■ EXERCISE PROMPT
Pull each line holding the word "userSpaceOnUse" from the data.

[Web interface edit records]
++++

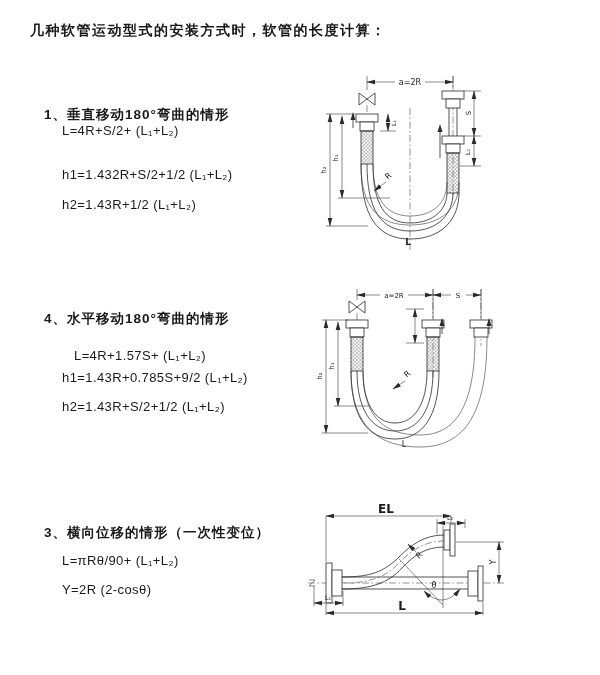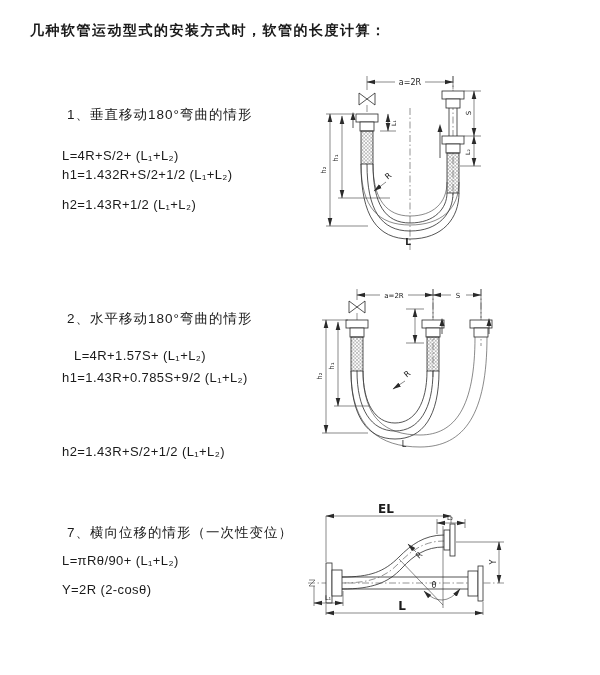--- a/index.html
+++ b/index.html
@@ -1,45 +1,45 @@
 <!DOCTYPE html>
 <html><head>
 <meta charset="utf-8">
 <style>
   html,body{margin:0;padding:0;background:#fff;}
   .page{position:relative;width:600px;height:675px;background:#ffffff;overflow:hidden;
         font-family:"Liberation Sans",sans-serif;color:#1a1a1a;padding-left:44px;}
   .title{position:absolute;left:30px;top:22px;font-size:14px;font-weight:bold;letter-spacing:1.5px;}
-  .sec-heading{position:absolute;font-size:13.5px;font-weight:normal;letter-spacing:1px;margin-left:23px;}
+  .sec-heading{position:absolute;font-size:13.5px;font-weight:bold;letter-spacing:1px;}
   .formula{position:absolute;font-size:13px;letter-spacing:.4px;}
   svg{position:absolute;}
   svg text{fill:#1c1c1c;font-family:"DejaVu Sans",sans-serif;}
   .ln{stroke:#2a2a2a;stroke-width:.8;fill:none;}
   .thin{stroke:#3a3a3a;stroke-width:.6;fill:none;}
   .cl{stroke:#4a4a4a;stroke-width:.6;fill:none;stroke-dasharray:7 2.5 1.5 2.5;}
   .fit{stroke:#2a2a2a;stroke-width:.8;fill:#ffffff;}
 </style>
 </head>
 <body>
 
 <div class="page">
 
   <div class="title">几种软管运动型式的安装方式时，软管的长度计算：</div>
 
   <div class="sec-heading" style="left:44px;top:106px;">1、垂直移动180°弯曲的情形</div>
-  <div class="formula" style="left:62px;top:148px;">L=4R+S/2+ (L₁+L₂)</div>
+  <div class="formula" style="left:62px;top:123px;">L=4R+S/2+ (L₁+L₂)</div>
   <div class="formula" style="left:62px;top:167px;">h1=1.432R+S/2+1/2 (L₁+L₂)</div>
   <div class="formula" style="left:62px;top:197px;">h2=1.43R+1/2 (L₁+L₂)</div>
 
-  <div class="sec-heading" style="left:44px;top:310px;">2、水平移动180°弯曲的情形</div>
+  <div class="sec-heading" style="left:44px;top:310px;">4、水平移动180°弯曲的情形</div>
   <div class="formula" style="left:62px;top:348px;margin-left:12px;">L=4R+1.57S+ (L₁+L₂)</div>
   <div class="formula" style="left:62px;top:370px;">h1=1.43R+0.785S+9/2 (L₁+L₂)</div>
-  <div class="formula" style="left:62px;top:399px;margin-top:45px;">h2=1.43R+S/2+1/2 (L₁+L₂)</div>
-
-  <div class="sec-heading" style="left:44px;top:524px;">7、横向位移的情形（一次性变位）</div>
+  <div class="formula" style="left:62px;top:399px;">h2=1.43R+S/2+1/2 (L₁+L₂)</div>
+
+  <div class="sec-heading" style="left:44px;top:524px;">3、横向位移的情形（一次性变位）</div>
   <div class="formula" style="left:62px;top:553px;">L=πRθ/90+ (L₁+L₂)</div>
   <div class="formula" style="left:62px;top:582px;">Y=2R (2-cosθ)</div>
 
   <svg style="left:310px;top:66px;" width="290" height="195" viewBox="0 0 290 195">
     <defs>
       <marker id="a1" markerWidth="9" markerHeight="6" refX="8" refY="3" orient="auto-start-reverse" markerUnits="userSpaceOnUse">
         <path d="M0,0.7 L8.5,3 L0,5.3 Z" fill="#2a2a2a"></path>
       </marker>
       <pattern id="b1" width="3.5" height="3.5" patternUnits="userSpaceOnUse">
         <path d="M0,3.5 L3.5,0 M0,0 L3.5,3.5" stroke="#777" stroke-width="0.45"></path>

++++

■ REPLY
       <marker id="a1" markerWidth="9" markerHeight="6" refX="8" refY="3" orient="auto-start-reverse" markerUnits="userSpaceOnUse">
       <pattern id="b1" width="3.5" height="3.5" patternUnits="userSpaceOnUse">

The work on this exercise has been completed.